Bill Morris & Carol J. Ott in Board Operations on September 9, 2022

Upper West Side, Manhattan

Co-op conversion, board of directors, assessments, maintenance increases, transparency.

The Lolita has stood at the corner of 83rd Street and Central Park West since 1888 (photo by Lorenzo Ciniglio).

Sept. 9, 2022

She was named the Lolita, a beauty with French Renaissance flourishes that rose to the imposing height of six stories. The prewar year was 1888 — that is, pre-Spanish-American War. To the north was farmland, across the street was the rolling greenery of the city’s newest amenity, Central Park

Flash forward a century to May 1982. New York City was in rough shape, and the Lolita’s owner, Joseph Schwenger, wanted to convert the building from a rental to a cooperative. Among the tenants who decided to buy their apartments were Herb Chase, a medical student, and his wife, Beverly, a law student. Beverly wound up serving on the tenants’ committee that negotiated with the sponsor.

“Joseph Schwenger was very reasonable — he wasn’t greedy,” says Beverly, who still serves on the co-op board. 

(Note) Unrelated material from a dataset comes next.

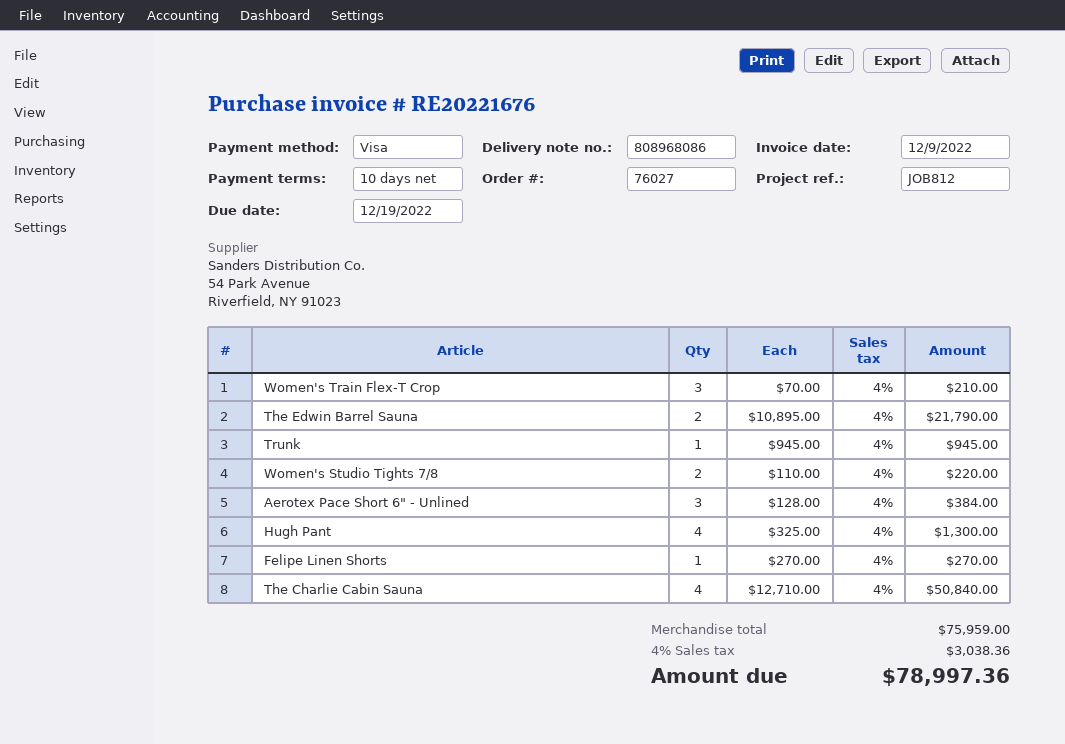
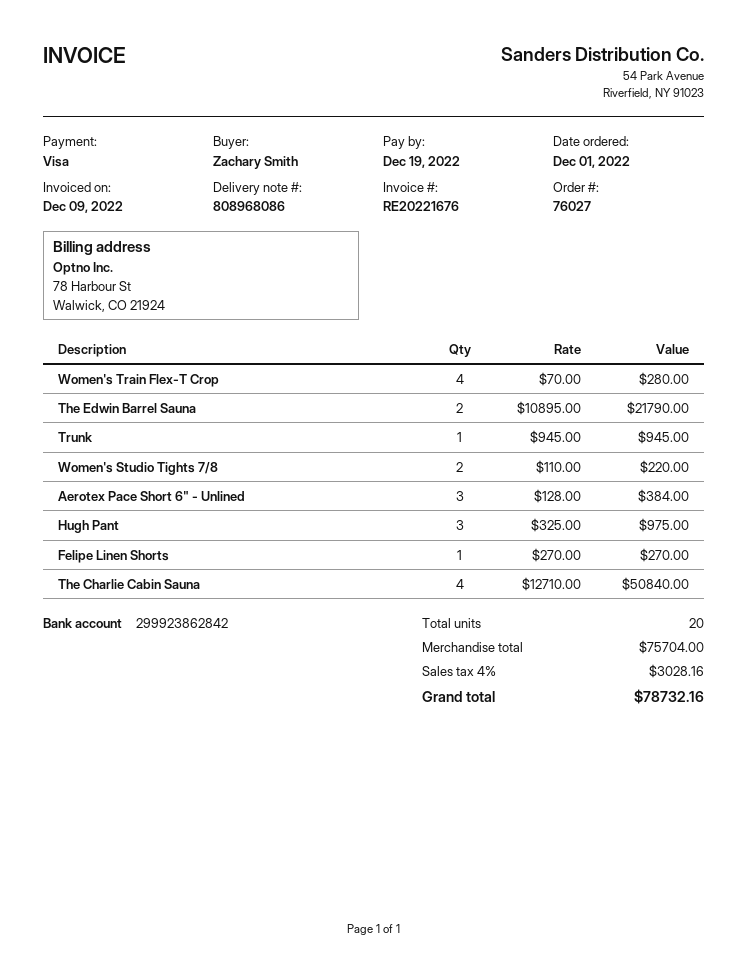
Women's Train Flex-T Crop: 3 x 70.00 = 210.00 -> 4 x 70.00 = 280.00
Hugh Pant: 4 x 325.00 = 1300.00 -> 3 x 325.00 = 975.00
subtotal: 75959.00 -> 75704.00
tax: 4% = 3038.36 -> 4% = 3028.16
total: 78997.36 -> 78732.16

The insider price for the Chases’ apartment was $91,300; they got it for about $65,000. “I think we got a fair deal,” Beverly says.

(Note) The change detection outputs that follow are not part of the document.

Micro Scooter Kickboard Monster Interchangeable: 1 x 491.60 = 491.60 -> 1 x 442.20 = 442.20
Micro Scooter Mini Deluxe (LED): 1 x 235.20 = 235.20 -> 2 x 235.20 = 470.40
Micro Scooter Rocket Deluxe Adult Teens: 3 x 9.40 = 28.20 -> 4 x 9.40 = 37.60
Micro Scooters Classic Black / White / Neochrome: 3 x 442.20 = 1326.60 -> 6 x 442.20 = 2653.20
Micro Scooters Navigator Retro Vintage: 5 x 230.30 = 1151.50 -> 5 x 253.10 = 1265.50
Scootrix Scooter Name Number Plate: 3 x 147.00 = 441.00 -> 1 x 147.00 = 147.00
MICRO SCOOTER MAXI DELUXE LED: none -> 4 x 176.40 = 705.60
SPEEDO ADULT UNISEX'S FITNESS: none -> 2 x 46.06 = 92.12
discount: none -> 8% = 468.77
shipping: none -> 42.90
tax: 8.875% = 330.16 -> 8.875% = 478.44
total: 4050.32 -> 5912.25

Their 20-unit co-op at the southwest corner of 83rd Street and Central Park West, born the same month as Habitat magazine, has spent the past four decades on a journey familiar to thousands of co-ops across the city. The first order of business was assembling a board, then figuring out how to run the building like a business — to instill in residents that they were no longer renters but were now homeowners and shareholders in a corporation.

“One of the challenges for many years was being sensitive to the disparate financial resources of the residents,” Beverly says. “So when something needed to be addressed that required a maintenance increase or an assessment or a loan, the board tried to be really sensitive.”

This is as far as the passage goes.